Prompt = An exact transcription of every entry is required, with the images left out.

Front-end code edit data =
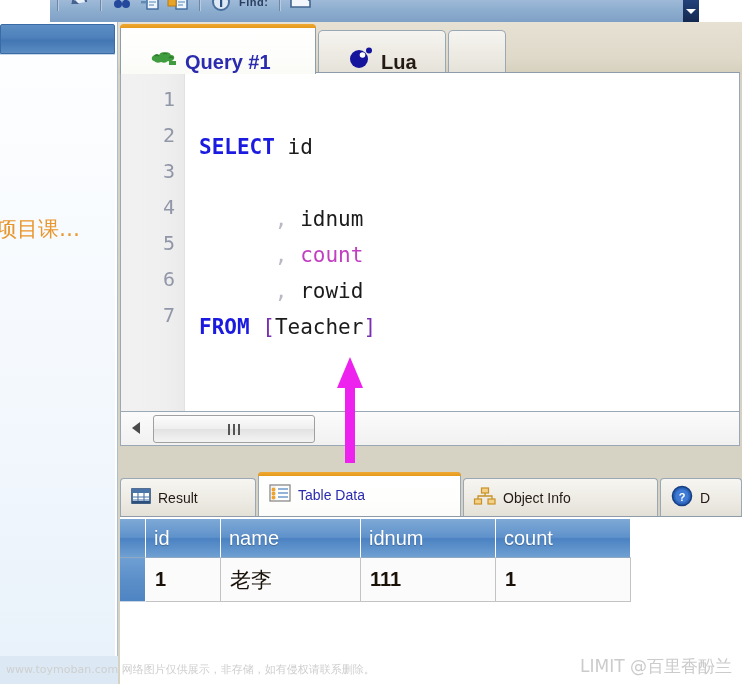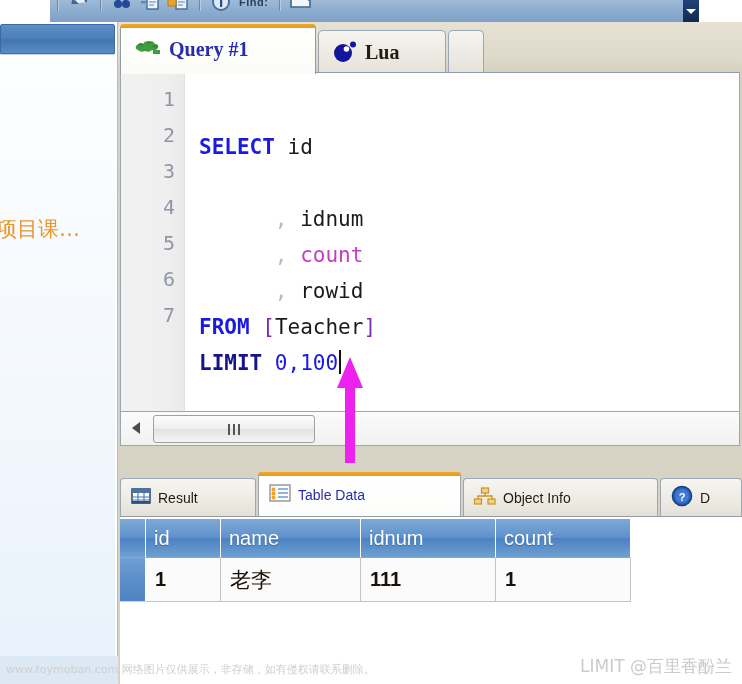--- a/index.html
+++ b/index.html
@@ -73,9 +73,8 @@
     background:linear-gradient(to bottom,#f5f4f0 0%,#eceae2 55%,#e4e2d8 100%);
     border:1px solid #9aa7b5;border-bottom:none;
     border-radius:5px 5px 0 0;
-    display:flex;align-items:center;gap:6px;padding:0 12px;
+    display:flex;align-items:flex-end;gap:6px;padding:0 28px;
     box-sizing:border-box;
-    font-family:Liberation Serif, serif;
   }
   .qtab.active{
     height:50px;

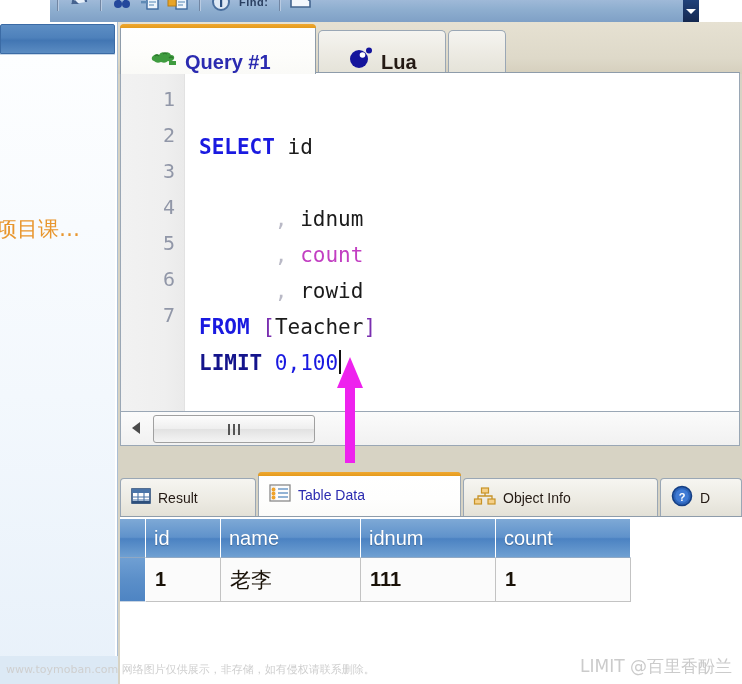--- a/index.html
+++ b/index.html
@@ -358,7 +358,6 @@
       <div class="cl" style="left:14px;top:116px;"><span class="punct">      ,</span><span class="func"> count</span></div>
       <div class="cl" style="left:14px;top:152px;"><span class="punct">      ,</span><span class="ident"> rowid</span></div>
       <div class="cl" style="left:14px;top:188px;"><span class="kw">FROM</span><span class="brk"> [</span><span class="ident">Teacher</span><span class="brk">]</span></div>
-      <div class="cl" style="left:14px;top:224px;"><span class="kw2">LIMIT</span><span class="num"> 0,100</span><span class="caret"></span></div>
     </div>
   </div>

Your response =
--- a/index.html
+++ b/index.html
@@ -73,9 +73,8 @@
     background:linear-gradient(to bottom,#f5f4f0 0%,#eceae2 55%,#e4e2d8 100%);
     border:1px solid #9aa7b5;border-bottom:none;
     border-radius:5px 5px 0 0;
-    display:flex;align-items:center;gap:6px;padding:0 12px;
+    display:flex;align-items:flex-end;gap:6px;padding:0 28px;
     box-sizing:border-box;
-    font-family:Liberation Serif, serif;
   }
   .qtab.active{
     height:50px;

--- a/index.html
+++ b/index.html
@@ -358,7 +358,6 @@
       <div class="cl" style="left:14px;top:116px;"><span class="punct">      ,</span><span class="func"> count</span></div>
       <div class="cl" style="left:14px;top:152px;"><span class="punct">      ,</span><span class="ident"> rowid</span></div>
       <div class="cl" style="left:14px;top:188px;"><span class="kw">FROM</span><span class="brk"> [</span><span class="ident">Teacher</span><span class="brk">]</span></div>
-      <div class="cl" style="left:14px;top:224px;"><span class="kw2">LIMIT</span><span class="num"> 0,100</span><span class="caret"></span></div>
     </div>
   </div>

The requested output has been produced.